Data Warehousing vs. Data Virtualization

Information Management

Information Management

Today, a business heavily depends on data to gain insights into their processes and operations and to develop new ways to increase market share and profits. In most cases, data required to generate the insights are sourced and located in diverse places, which requires reliable access mechanism. Currently, data warehousing and data virtualization are two principal techniques used to store and access the sources of critical data in a company. Each approach offers various capabilities and can be deployed for particular use cases as described in this article.

Data Warehousing

A data warehouse is designed and developed to secure host historical data from different sources. In effect, this technique protects data sources from performance degradation caused by the impact of sophisticated analytics and enormous demands for reports. Today, various tools and platforms have been developed for data warehouse automation in companies. They can be deployed to quicken development, automate testing, maintenance, and other steps involved in data warehousing. In a data warehouse, data is stored as a series of snapshots, where a record represents data at a particular time. In effect, companies can analyze data warehouse snapshots to compare data between different periods. The results are converted into insights required to make crucial business decisions.

Moreover, a data warehouse is optimized for other functions, such as data retrieval. The technology duplicates data to allow database de-normalization that enhances query performance. The solution is further deployed to create an enterprise data warehouse (EDW) used to service the entire organization.

Data Warehouse Information Architecture

Data Warehouse Information Architecture

Features of a Data Warehouse

A data warehouse is subject-oriented, and it is designed to help entities analyze data. For instance, a company can start a data warehouse focused on sales to learn more about sales data. Analytics on this warehouse can help establish insights such as the best customer for the period. The data warehouse is subject oriented since it can be defined based on a subject matter.

A data warehouse is integrated. Data from various sources is first out into a consistent format. The process requires the firm to resolve some challenges, such as naming conflicts and inconsistencies on units of measure.

A data warehouse in nonvolatile. In effect, data entered into the warehouse should not change after it is stored. This feature increases accuracy and integrity in data warehousing.

A data warehouse is time variant since it focuses on data changes over time. Data warehousing discovers trends in business by using large amounts of historical data. In effect, a typical operation in a data warehouse scans millions of rows to return an output.

A data warehouse is designed and developed to handle ad hoc queries. In most cases, organizations may not predict the amount of workload of a data warehouse. Therefore, it is recommendable to optimize the data warehouse to perform optimally over any possible query operation.

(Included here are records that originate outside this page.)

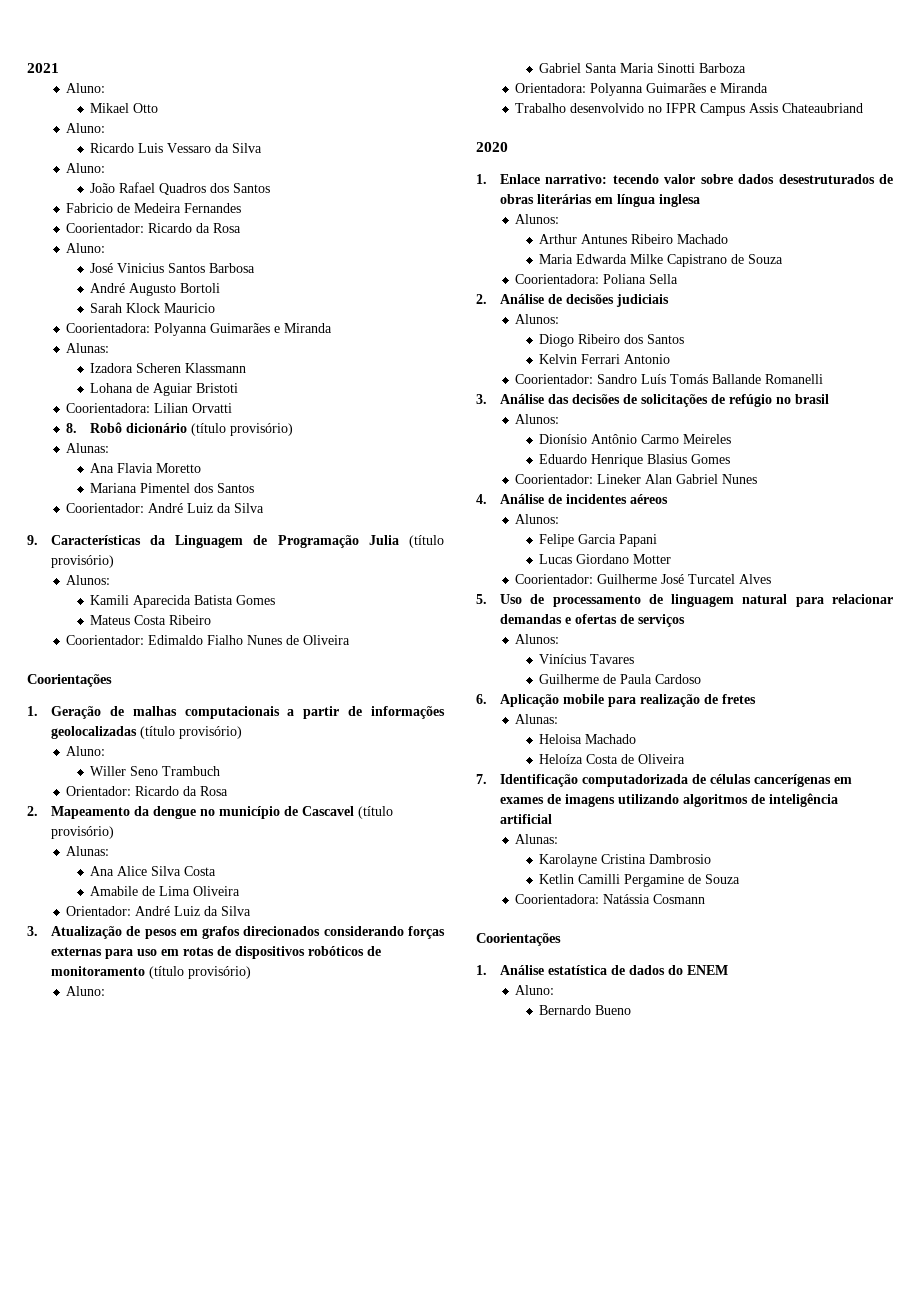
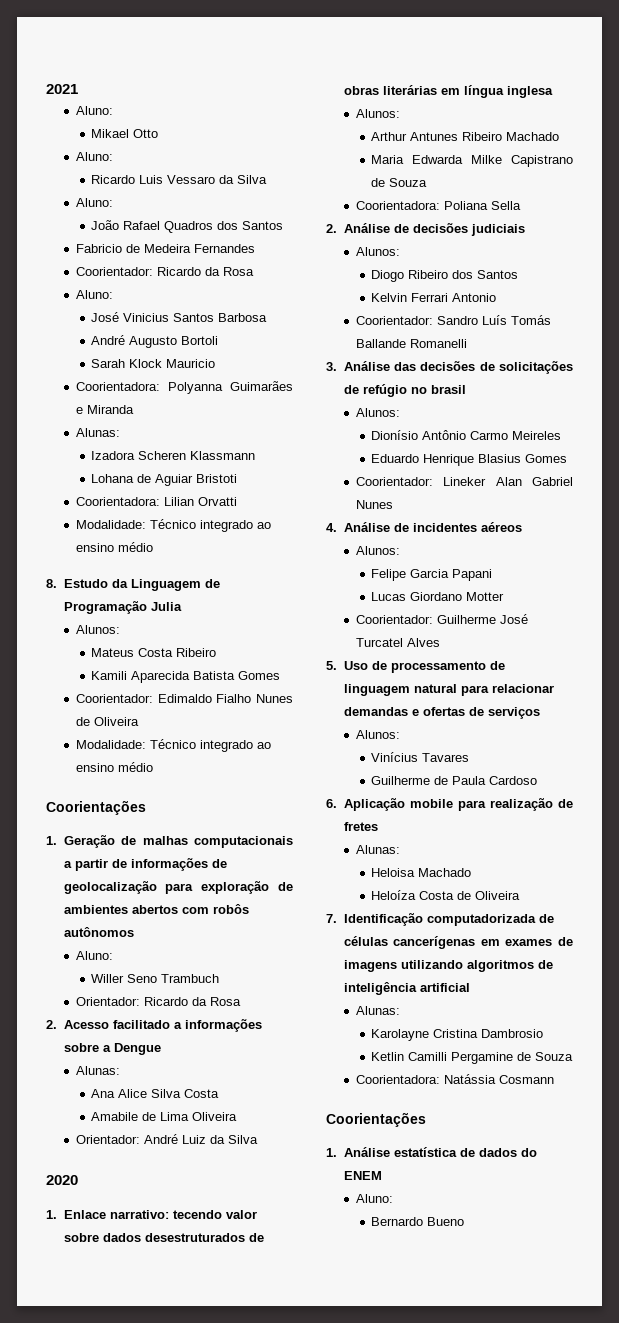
[66,422,294,436] [66,443,110,453] [90,463,202,473] [90,483,255,493] [66,503,265,513] [27,535,141,545] 8. Robô dicionário (título provisório) // Alunas: // Ana Flavia Moretto // Mariana Pimentel dos Santos // Coorientador: André Luiz da Silva // 9. Características -> [75,519,271,532] [75,542,153,552] [46,579,108,588] Modalidade: Técnico integrado ao ensino médio // 8. Estudo
[409,535,444,548] [50,555,114,568] [66,575,111,585] (título provisório) // Alunos: -> [75,625,120,634] [91,648,217,657] // Alunos: // Mateus Costa Ribeiro
[90,615,212,625] // Mateus Costa Ribeiro -> (281, 675) none
(351, 640) none -> [75,739,271,752] [75,762,153,772] // Modalidade: Técnico integrado ao ensino médio
[50,726,242,739] geolocalizadas (título provisório) -> [211,859,227,868] [63,881,293,894] [63,904,249,914] [63,927,134,937] de geolocalização para exploração de ambientes abertos com robôs autônomos
[50,806,393,819] [50,826,114,839] Mapeamento da dengue no município de Cascavel (título provisório) -> [63,1019,262,1032] [63,1043,161,1055] Acesso facilitado a informações sobre a Dengue
[27,926,445,939] [50,946,381,959] [50,966,251,979] [66,986,106,996] [539,63,747,73] [515,83,769,96] [515,103,864,116] // 3. Atualização de pesos em grafos direcionados considerando forças externas para uso em rotas de dispositivos robóticos de monitoramento (título provisório) // Aluno: // Gabriel Santa Maria Sinotti Barboza // Orientadora: Polyanna Guimarães e Miranda // Trabalho desenvolvido no IFPR Campus Assis Chateaubriand -> (258, 1139) none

A data warehouse is regularly updated by the ETL process using bulk data modification techniques. Therefore, end users cannot directly update the data warehouse.

Advantages of Data Warehousing

The primary motivation for developing a data warehouse is to provide timely information required for decision making in an organization. A business intelligence data warehouse serves as an initial checkpoint for crucial business data. When a company stores its data in a data warehouse, tracking it becomes natural. The technology allows users to perform quick searches to be able to retrieve and analyze static data.

Another driver for companies investing in data warehouses involves integrating data from disparate sources. This capability adds value to operational applications like customer relationship management systems. A well-integrated warehouse allows the solution to translate information to a more usable and straightforward format, making it easy for users to understand the business data.

The technology also allows organizations to perform a series of analysis on data.

A data warehouse reduces the cost to access historical data in an organization.

Data warehousing provides standardization of data across an organization. Moreover, it helps identify and eliminate errors. Before loading data, the solution shows inconsistencies to users and corrects them.

A data warehouse also improves the turnaround time for analysis and report generation.

The technology makes it easy for users to access and share data. A user can conduct a quick search on a data warehouse to find and analyze static data without wasting time.

Data warehousing removes informational processing load from transaction-oriented databases.

Disadvantages of Data Warehousing

While data warehousing technology is undoubtedly beneficial to many organizations, not all data warehouses are relevant to a business. In some cases, a data warehouse can be expensive to scale and maintain.

Preparing a data warehouse is time-consuming since it requires users to input raw data, which has to be achieved manually.

A data warehouse is not a perfect choice for handing unstructured and complex raw data. Moreover, it faces difficulties incompatibility. Depending on the data sources, companies may require a business intelligence team to ensure compatibility is achieved for data coming from sources running distinct operating systems and programs.

The technology requires a maintenance cost to continue working correctly. The solution needs to be updated with latest features that might be costly. Regularly maintaining a data warehouse will need a business to spend more on top of the initial investment.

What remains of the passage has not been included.